Durant le procès, Timothy Gilchrist a affirmé que Michal Luczak ignorait la présence de drogue dans les sacs chargés en France. Il a déclaré avoir été présenté à Luczak par un ami il y a deux ou trois ans et avoir effectué plusieurs voyages avec lui en Angleterre, Belgique et France, prenant en charge le carburant. Il a ajouté qu’il ne souhaitait pas informer Luczak de la nature suspecte du chargement, craignant que celui-ci ne s’adresse directement aux autorités. Gilchrist a également mentionné être malade à l’époque et avoir récupéré les sacs auprès d’un groupe d’hommes à l’aéroport de Dieppe. Il a précisé avoir chargé l’avion en l’absence de Luczak, et lui avoir par la suite déclaré que les sacs contenaient des livres et des documents de recherche appartenant à son frère. Il a enfin affirmé avoir déchargé seul les sacs à Abbeyshrule et les avoir placés dans sa voiture.
L’avocat de l’État, Cathal Ó Braonáin BL, a soutenu que Michal Luczak était « la clé du succès » de l’opération. Il aurait représenté un risque « imprévisible » pour une organisation criminelle s’il n’avait pas été au courant de la cargaison transportée par l’avion. Il était, selon le procureur, « irremplaçable » et un « atout précieux » pour cette entreprise.
Le procureur a également souligné que le pilote n’avait pas consigné le vol de Dieppe dans son carnet de bord, démontrant ainsi sa connaissance des procédures. Il a interrogé le jury sur la raison pour laquelle Luczak n’aurait pas aidé son ami malade, Gilchrist, à porter les lourds sacs si sa version des faits était exacte. Des éléments ont également été avancés, suggérant qu’une personne au sol à l’aérodrome, en contact avec Gilchrist, possédait également le numéro de téléphone de l’accusé.

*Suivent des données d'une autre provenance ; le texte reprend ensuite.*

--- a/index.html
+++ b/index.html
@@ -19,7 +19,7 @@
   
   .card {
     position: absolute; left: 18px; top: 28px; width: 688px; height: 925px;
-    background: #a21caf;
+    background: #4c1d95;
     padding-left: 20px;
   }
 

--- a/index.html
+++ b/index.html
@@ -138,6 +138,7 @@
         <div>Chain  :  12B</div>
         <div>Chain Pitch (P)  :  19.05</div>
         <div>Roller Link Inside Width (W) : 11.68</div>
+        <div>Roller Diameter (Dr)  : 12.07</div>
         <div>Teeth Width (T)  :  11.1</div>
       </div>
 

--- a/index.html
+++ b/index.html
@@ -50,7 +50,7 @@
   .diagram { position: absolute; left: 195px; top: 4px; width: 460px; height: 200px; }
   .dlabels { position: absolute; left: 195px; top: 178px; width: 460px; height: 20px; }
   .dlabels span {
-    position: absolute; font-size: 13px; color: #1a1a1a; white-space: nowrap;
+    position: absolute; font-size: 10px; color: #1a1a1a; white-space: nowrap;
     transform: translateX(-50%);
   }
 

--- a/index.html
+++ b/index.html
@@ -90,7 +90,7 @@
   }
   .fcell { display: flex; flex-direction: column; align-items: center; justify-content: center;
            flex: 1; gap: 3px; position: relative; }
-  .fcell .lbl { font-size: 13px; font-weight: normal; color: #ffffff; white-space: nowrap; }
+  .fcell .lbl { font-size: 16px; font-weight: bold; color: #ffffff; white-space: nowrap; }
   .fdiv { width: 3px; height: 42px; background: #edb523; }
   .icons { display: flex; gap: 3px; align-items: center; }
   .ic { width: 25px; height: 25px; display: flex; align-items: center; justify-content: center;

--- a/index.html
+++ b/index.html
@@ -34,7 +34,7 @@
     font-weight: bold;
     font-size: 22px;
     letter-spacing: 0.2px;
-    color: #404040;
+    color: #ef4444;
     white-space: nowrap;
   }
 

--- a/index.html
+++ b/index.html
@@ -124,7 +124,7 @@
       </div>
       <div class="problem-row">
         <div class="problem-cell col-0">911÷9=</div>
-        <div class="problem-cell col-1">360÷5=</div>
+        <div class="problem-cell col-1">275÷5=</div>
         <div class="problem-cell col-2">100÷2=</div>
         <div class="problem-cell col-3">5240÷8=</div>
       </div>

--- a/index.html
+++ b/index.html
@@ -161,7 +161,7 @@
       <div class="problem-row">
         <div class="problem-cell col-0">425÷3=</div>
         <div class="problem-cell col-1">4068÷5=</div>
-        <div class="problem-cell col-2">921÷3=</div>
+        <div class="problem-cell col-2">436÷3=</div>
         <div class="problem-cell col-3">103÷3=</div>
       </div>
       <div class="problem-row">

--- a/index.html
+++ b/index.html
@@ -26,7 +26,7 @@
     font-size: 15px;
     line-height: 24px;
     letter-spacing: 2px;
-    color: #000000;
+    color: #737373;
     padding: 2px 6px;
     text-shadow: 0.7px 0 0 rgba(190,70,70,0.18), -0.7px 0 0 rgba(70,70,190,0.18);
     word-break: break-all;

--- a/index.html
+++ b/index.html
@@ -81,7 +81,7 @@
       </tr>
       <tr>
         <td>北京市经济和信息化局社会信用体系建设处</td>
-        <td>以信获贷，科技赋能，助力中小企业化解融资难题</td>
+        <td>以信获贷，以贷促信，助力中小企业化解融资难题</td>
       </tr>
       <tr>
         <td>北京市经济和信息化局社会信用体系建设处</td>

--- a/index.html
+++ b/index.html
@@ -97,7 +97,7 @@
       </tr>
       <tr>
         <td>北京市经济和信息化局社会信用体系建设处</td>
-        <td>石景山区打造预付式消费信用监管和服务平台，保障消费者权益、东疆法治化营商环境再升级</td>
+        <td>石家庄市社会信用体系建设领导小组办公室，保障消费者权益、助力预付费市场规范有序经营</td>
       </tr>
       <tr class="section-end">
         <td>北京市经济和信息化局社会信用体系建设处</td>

Cependant, l’avocat principal de la défense, John Shortt, a argumenté qu’il n’existait aucune preuve matérielle indiquant que son client était au courant du contenu de l’avion. Il a exhorté le jury à ne pas tirer de conclusions hâtives. « Il n’y a pas un iota – pas une saucisse – de preuve que Michal Luczak était en possession de drogue », a-t-il déclaré. « Il n’y a aucune preuve qu’il soit coupable d’autre chose que d’avoir rendu service à un ami, comme nous le faisons tous. Il n’y a aucune preuve suggérant autre chose qu’une relation normale. » Il a rappelé que le seul témoignage concernant les événements en France provenait de Timothy Gilchrist, qui a toujours maintenu que Michal Luczak ignorait la situation.
Malgré ces arguments, le jury a rendu un verdict de culpabilité à l’unanimité après trois heures et seize minutes de délibérations. La demande de libération sous caution a été rejetée et le juge Roderick Maguire a placé Michal Luczak en détention provisoire. Une audience de détermination de la peine est prévue pour le 10 novembre.